◆ Aim of the task: The lines wanted are those in the data below that include "gacor".

◆ Entries supplied:
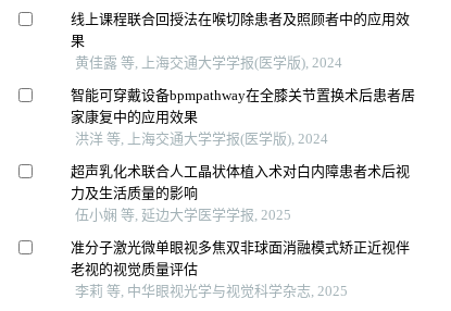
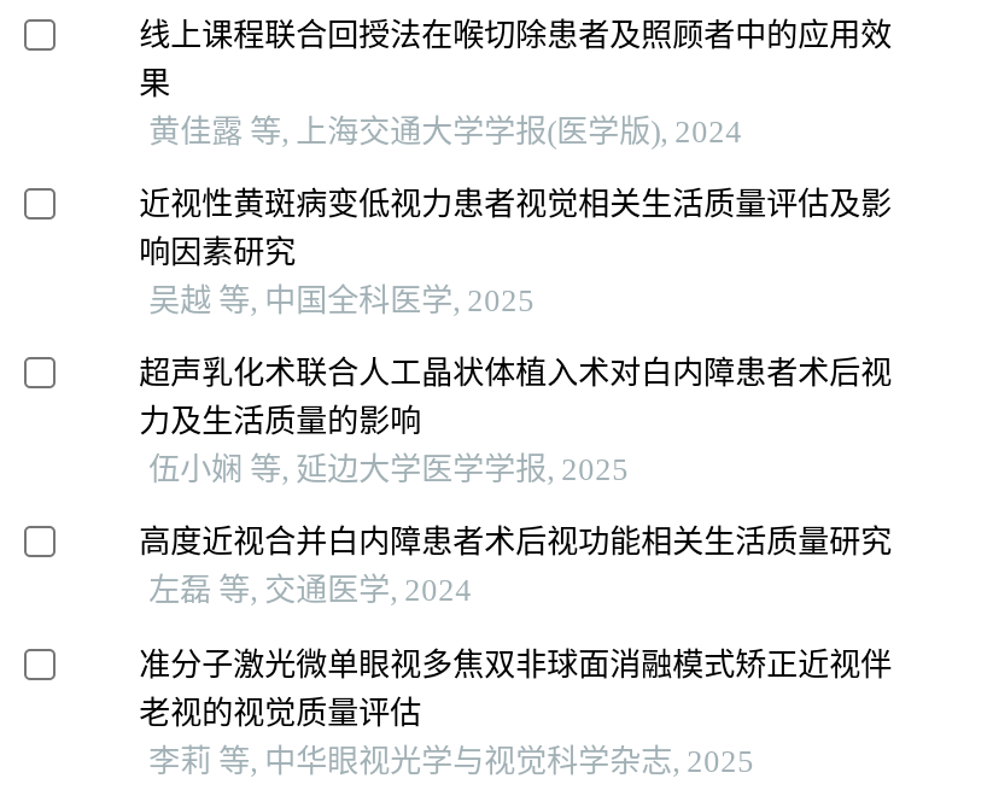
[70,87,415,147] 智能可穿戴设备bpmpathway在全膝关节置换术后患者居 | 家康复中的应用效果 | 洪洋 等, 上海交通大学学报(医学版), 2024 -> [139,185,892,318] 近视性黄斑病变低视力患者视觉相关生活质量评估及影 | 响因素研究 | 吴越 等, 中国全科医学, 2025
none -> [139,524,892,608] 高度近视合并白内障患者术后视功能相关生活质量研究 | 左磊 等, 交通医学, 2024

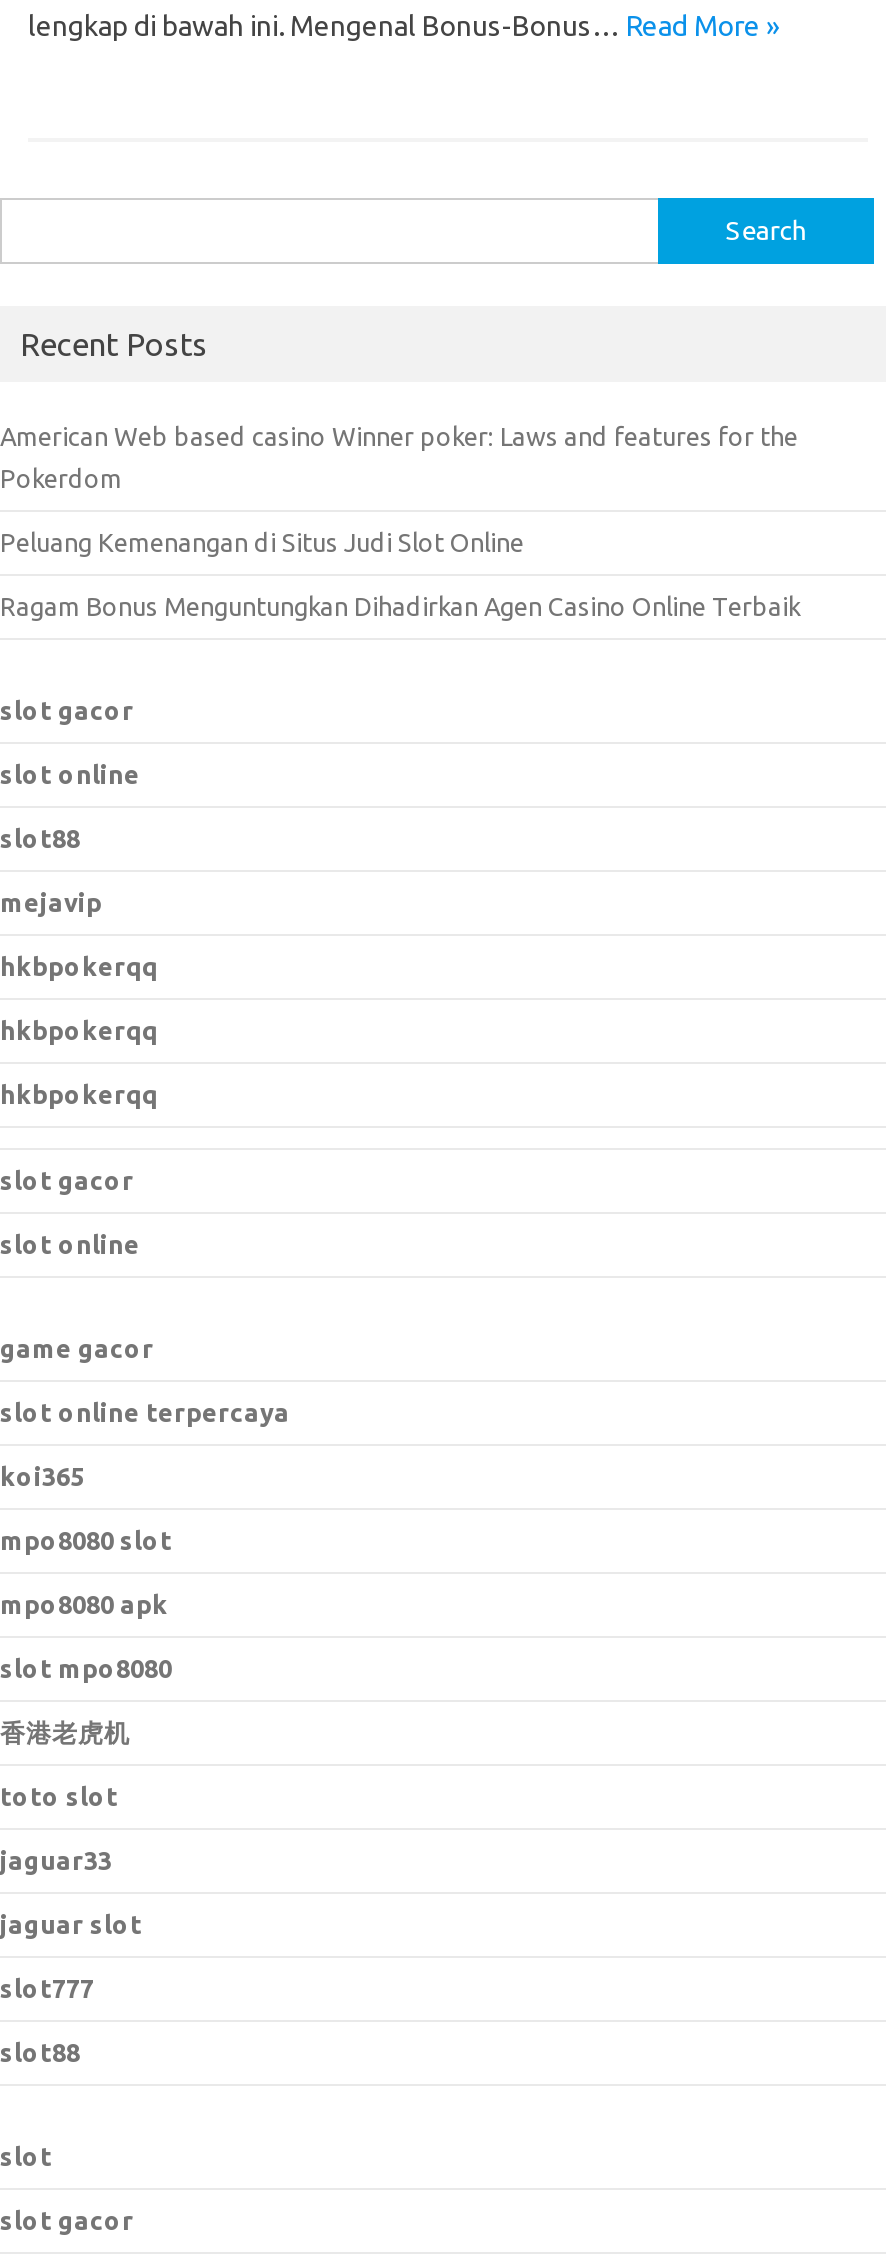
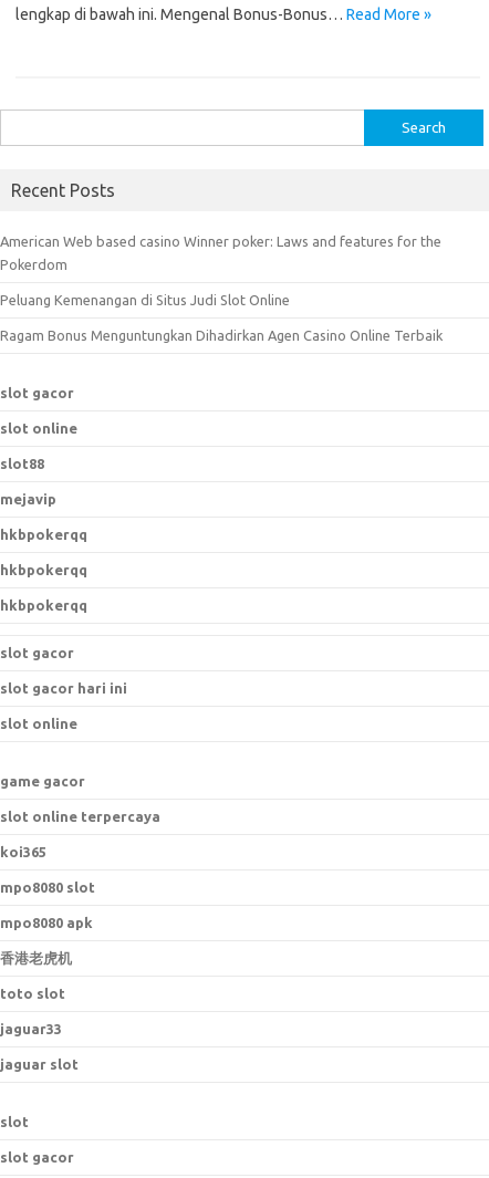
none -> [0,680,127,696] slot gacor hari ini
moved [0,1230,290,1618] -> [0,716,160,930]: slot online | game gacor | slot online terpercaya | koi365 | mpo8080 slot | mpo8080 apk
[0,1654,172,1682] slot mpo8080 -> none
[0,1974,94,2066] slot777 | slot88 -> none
--
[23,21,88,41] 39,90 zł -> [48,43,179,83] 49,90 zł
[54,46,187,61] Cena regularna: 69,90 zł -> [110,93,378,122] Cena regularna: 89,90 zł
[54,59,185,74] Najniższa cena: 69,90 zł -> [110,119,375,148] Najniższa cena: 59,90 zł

◆ Answer to this problem:
none -> [0,680,127,696] slot gacor hari ini
moved [0,1230,290,1618] -> [0,716,160,930]: slot online | game gacor | slot online terpercaya | koi365 | mpo8080 slot | mpo8080 apk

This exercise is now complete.